*** Provided entries Section Begins ***

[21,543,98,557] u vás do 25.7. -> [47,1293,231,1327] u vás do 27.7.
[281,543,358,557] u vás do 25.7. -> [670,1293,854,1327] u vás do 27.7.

*** Provided entries Section Ends ***
*** Provided entries Section Begins ***

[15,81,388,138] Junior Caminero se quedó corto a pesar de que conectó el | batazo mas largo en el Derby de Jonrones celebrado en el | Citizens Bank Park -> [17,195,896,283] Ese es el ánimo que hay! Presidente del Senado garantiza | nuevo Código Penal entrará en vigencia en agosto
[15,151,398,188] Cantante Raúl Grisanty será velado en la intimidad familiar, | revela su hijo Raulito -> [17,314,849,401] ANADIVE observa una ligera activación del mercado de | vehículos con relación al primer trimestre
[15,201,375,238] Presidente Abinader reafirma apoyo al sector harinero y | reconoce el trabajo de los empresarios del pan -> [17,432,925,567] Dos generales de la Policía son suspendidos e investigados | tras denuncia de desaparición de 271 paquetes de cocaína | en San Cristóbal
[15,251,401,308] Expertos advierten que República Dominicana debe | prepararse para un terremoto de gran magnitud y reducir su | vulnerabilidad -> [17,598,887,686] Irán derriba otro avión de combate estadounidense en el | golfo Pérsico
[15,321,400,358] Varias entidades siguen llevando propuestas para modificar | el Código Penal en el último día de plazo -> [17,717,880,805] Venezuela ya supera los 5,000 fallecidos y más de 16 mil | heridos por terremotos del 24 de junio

*** Provided entries Section Ends ***

Go through the material above and output exactly the lines from the one containing "[15,151,398,188] Cantante Raúl" through the one containing "[15,201,375,238] Presidente Abinader".

[15,151,398,188] Cantante Raúl Grisanty será velado en la intimidad familiar, | revela su hijo Raulito -> [17,314,849,401] ANADIVE observa una ligera activación del mercado de | vehículos con relación al primer trimestre
[15,201,375,238] Presidente Abinader reafirma apoyo al sector harinero y | reconoce el trabajo de los empresarios del pan -> [17,432,925,567] Dos generales de la Policía son suspendidos e investigados | tras denuncia de desaparición de 271 paquetes de cocaína | en San Cristóbal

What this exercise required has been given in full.